INSTRUCTIONS FOR THE TASK
Please state how many lines of the data contain "font". The number by itself is enough.

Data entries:

———

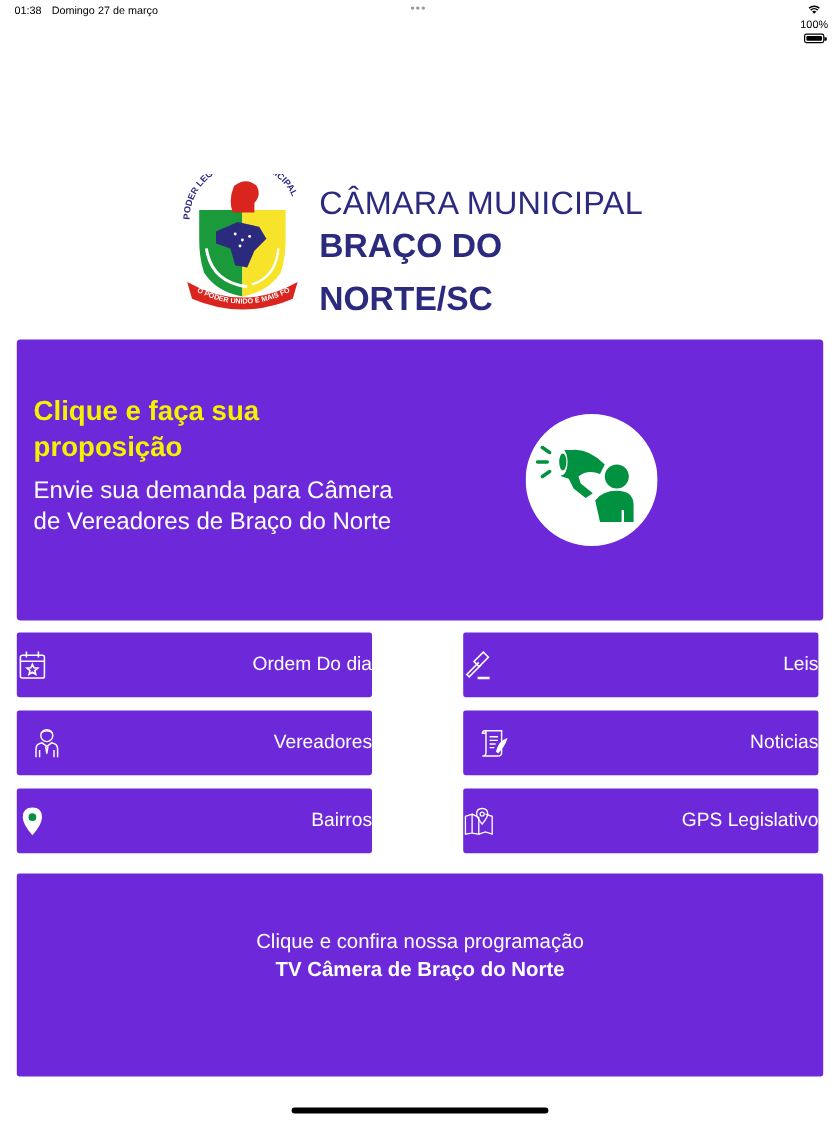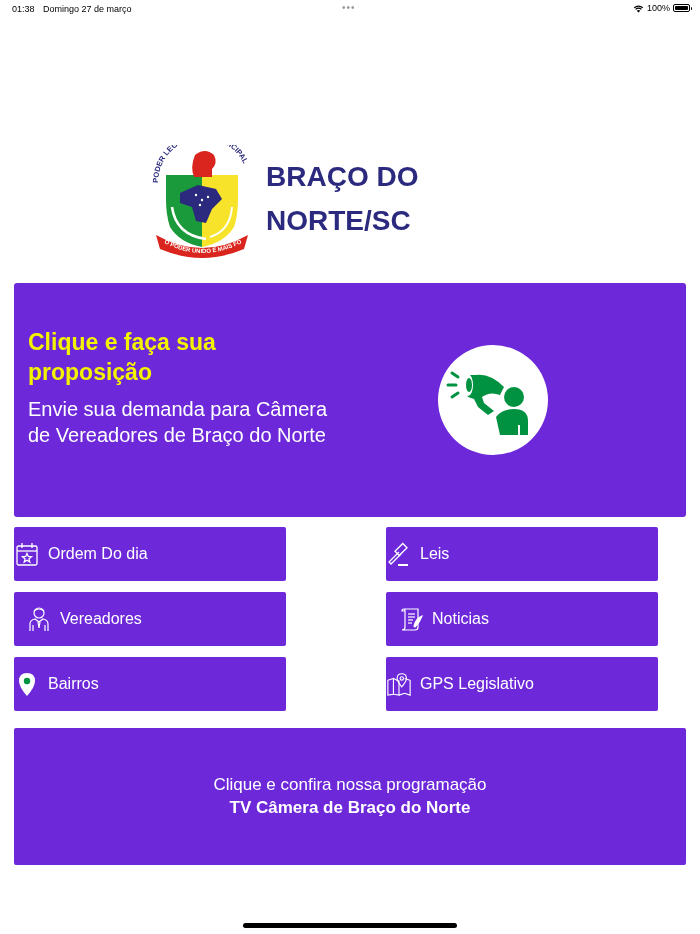--- a/index.html
+++ b/index.html
@@ -10,7 +10,7 @@
   .status-left { position: absolute; left: 12px; top: 4px; }
   .status-left span { margin-right: 6px; }
   .status-dots { position: absolute; left: 342px; top: 2px; font-size: 10px; color: #9a9a9a; letter-spacing: 1px; }
-  .status-right { position: absolute; right: 10px; top: 3px; display: flex; align-items: center; gap: 3px; }
+  .status-right { position: absolute; right: 10px; top: 3px; display: flex; align-items: center; gap: 3px; flex-direction: column; }
   .battery { width: 17px; height: 8px; border: 1px solid #000; border-radius: 2px; padding: 1px; position: relative; }
   .battery::after { content: ""; position: absolute; right: -3px; top: 2px; width: 1.5px; height: 3px; background: #000; border-radius: 0 1px 1px 0; }
   .battery-fill { width: 100%; height: 100%; background: #000; border-radius: 1px; }

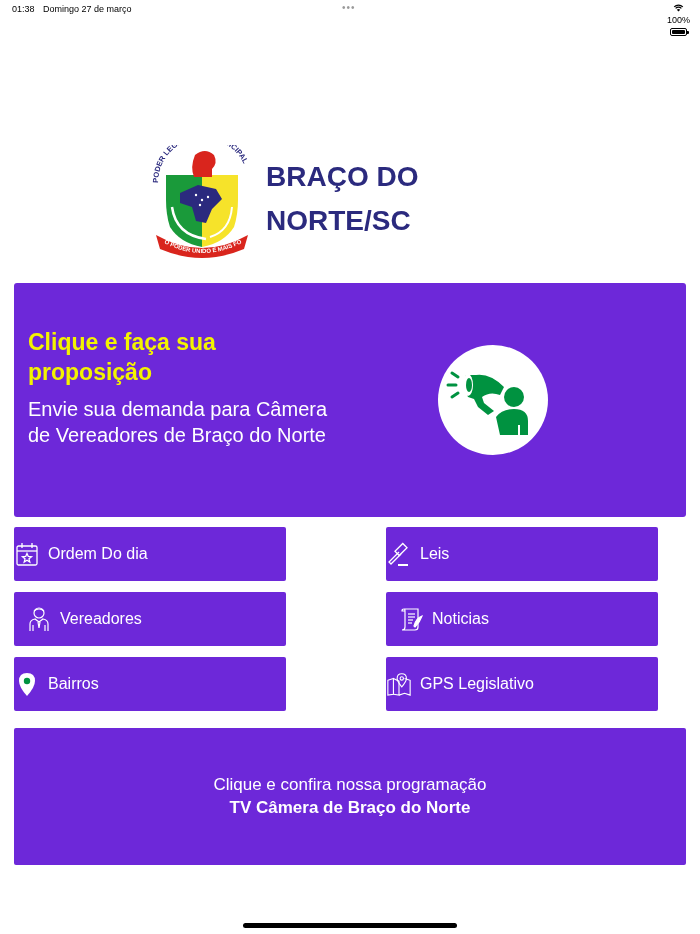--- a/index.html
+++ b/index.html
@@ -89,6 +89,7 @@
     </text>
   </svg>
   <div class="title-lines">
+    <div class="title-line1">CÂMARA MUNICIPAL</div>
     <div class="title-line3">BRAÇO DO NORTE/SC</div>
   </div>
 </div>

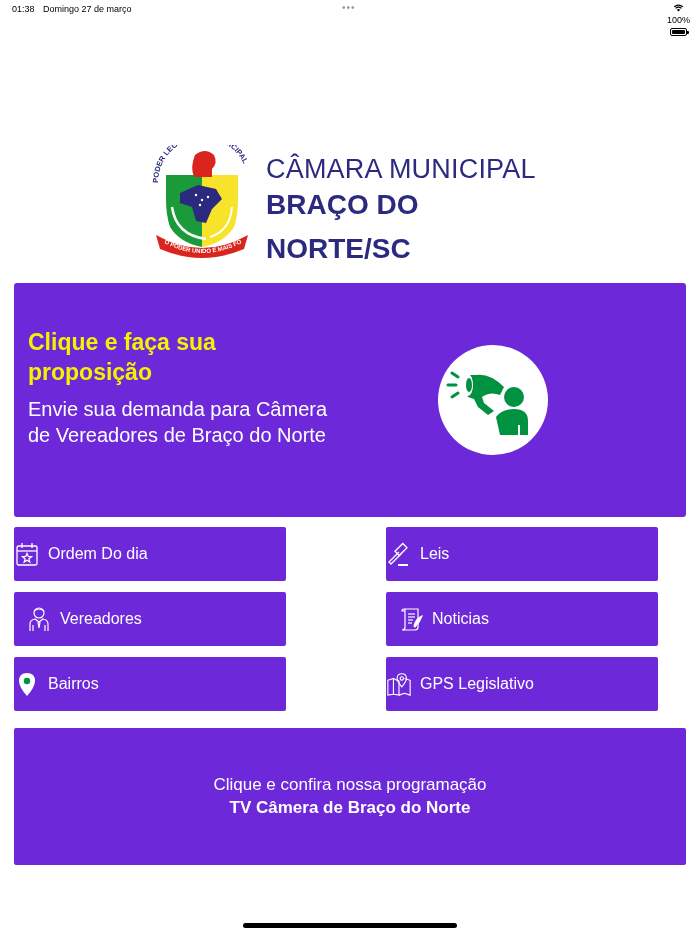--- a/index.html
+++ b/index.html
@@ -28,7 +28,7 @@
   .hero-sub { position: absolute; left: 14px; top: 113px; width: 300px; color: #ffffff; font-size: 20px; line-height: 26px; }
   .hero-icon { position: absolute; left: 424px; top: 62px; width: 110px; height: 110px; }
 
-  .btn { position: absolute; width: 272px; height: 54px; border-radius: 2px; display: flex; align-items: center; justify-content: flex-start; gap: 8px; color: #fff; font-size: 16px; cursor: pointer; }
+  .btn { position: absolute; width: 296px; height: 54px; border-radius: 2px; display: flex; align-items: center; justify-content: space-between; gap: 8px; color: #fff; font-size: 16px; cursor: pointer; }
   .btn .ico { width: 26px; height: 26px; display: inline-flex; }
   .col-l { left: 14px; }
   .col-r { left: 386px; }

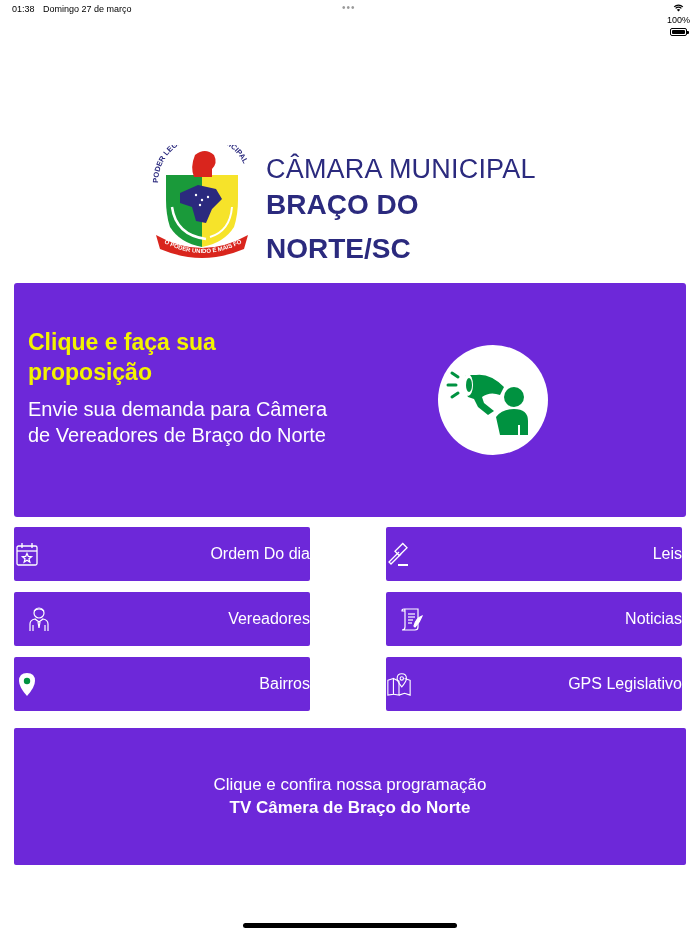--- a/index.html
+++ b/index.html
@@ -36,7 +36,7 @@
   .row2 { top: 592px; padding-left: 12px; }
   .row3 { top: 657px; }
 
-  .tv { position: absolute; left: 14px; top: 728px; width: 672px; height: 137px; border-radius: 2px; color: #fff; text-align: center; cursor: pointer; }
+  .tv { position: absolute; left: 14px; top: 728px; width: 672px; height: 169px; border-radius: 2px; color: #fff; text-align: center; cursor: pointer; }
   .tv-l1 { position: absolute; top: 47px; width: 100%; font-size: 17px; }
   .tv-l2 { position: absolute; top: 70px; width: 100%; font-size: 17px; font-weight: bold; }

———

WRITTEN SOLUTION
6